The day we left the Central African Republic, I almost thought I wouldn't want to go back. I was exhausted and hungry. I hadn't bathed in days. But it only took three days for me to start aching to return. I remembered so many stories I didn't cover. I wished I'd had more time to really do each story right.
Though I feel Africa already calling me back to cover the stories I missed, I also feel conviction, more than ever, to be a voice for the South in the United States, to illuminate both the glory and the shortcomings in a way that honors the South with honesty and respect. In a lot of ways, I think the rest of the nation still sees the South as a foreign country. Reporters often only report the bad statistics without ever getting to real stories of Mississippi and its neighboring states.

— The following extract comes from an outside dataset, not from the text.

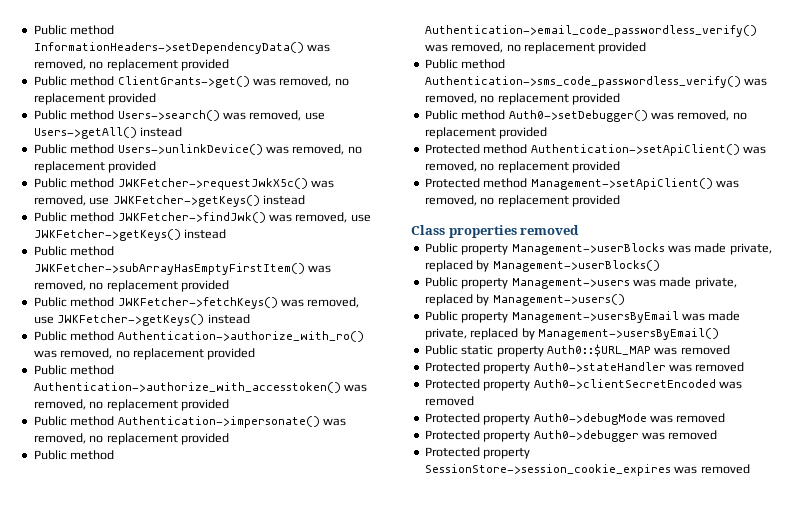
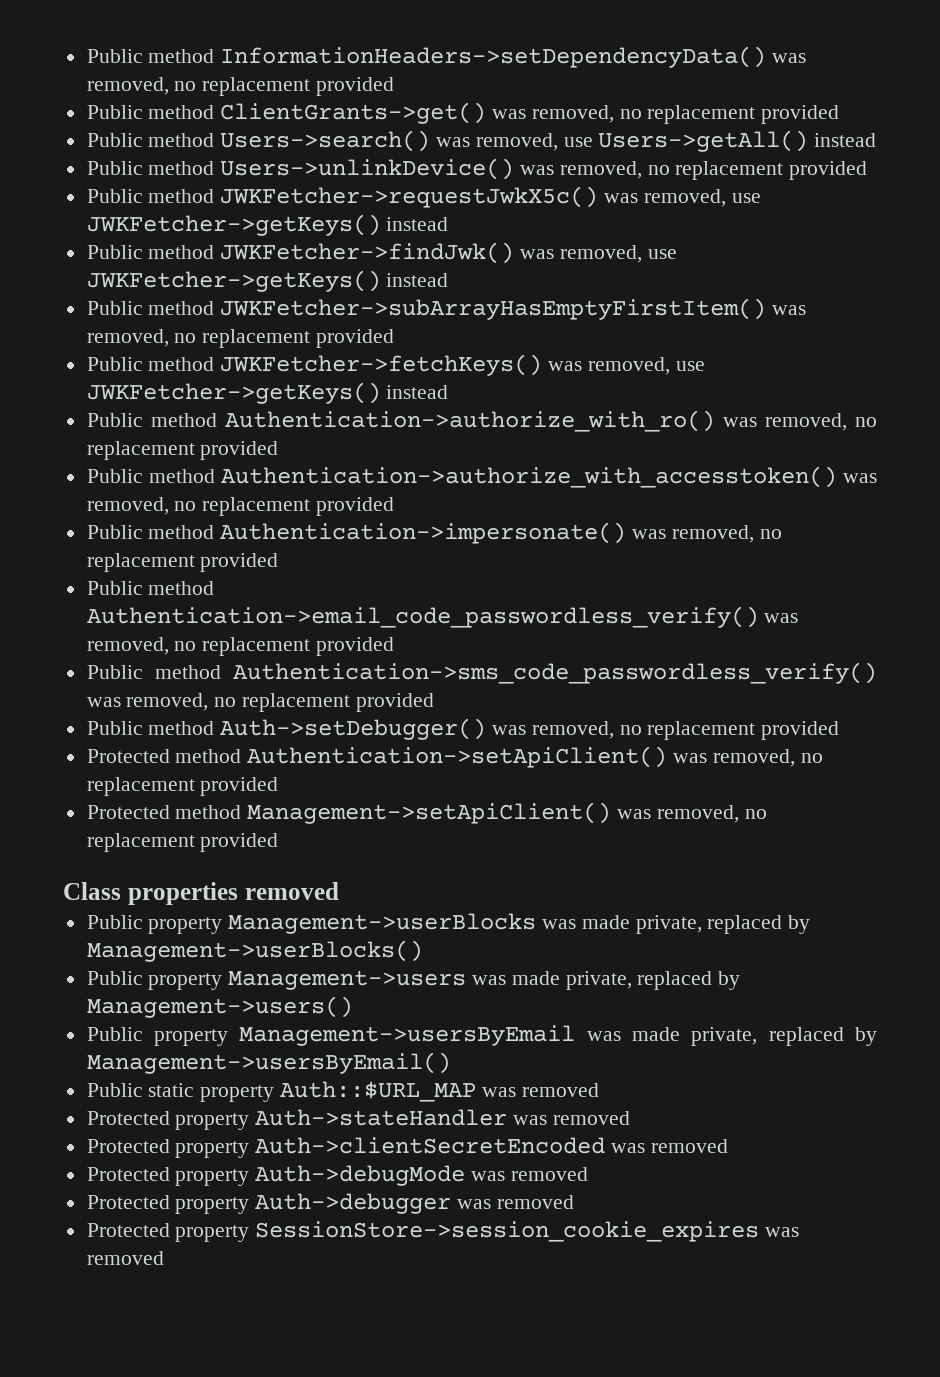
[508,110,648,122] Auth0->setDebugger() -> [220,718,487,740] Auth->setDebugger()
[546,344,730,357] [424,362,745,374] [424,379,742,391] [424,396,474,406] [424,413,726,425] [424,430,639,442] Auth0::$URL_MAP was removed // Protected property Auth0->stateHandler was removed // Protected property Auth0->clientSecretEncoded was removed // Protected property Auth0->debugMode was removed // Protected property Auth0->debugger -> [280,1081,599,1102] [86,1109,630,1130] [86,1137,728,1158] [86,1165,588,1186] [86,1193,452,1214] Auth::$URL_MAP was removed // Protected property Auth->stateHandler was removed // Protected property Auth->clientSecretEncoded was removed // Protected property Auth->debugMode was removed // Protected property Auth->debugger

An African woman told me when I got home that the world needs the mixture of coverage about Africa, and I think the South needs that same mixture of reporting. The difference is that plenty of good reporters are going to Africa to get those stories. I don't see good reporters coming down to Mississippi and doing stories that are both respectful and helpful to the state.
I want to be a reporter who changes that.
This is probably my favorite column about the African trip of yet. I read the article twice but carelessly didn't notice the headline - Mississippi: America's Africa. This is quite an interesting and thought-provking comparison in that Mississippi finds itself in a somewhat self-induced similar situation. Could you please write more about that? I don't mean to challenge you because I actually like the idea that you saw comparisons. However, I can't recall any place suffering the outside thievery, abandonment, and internal and external division that Africa has suffered so long.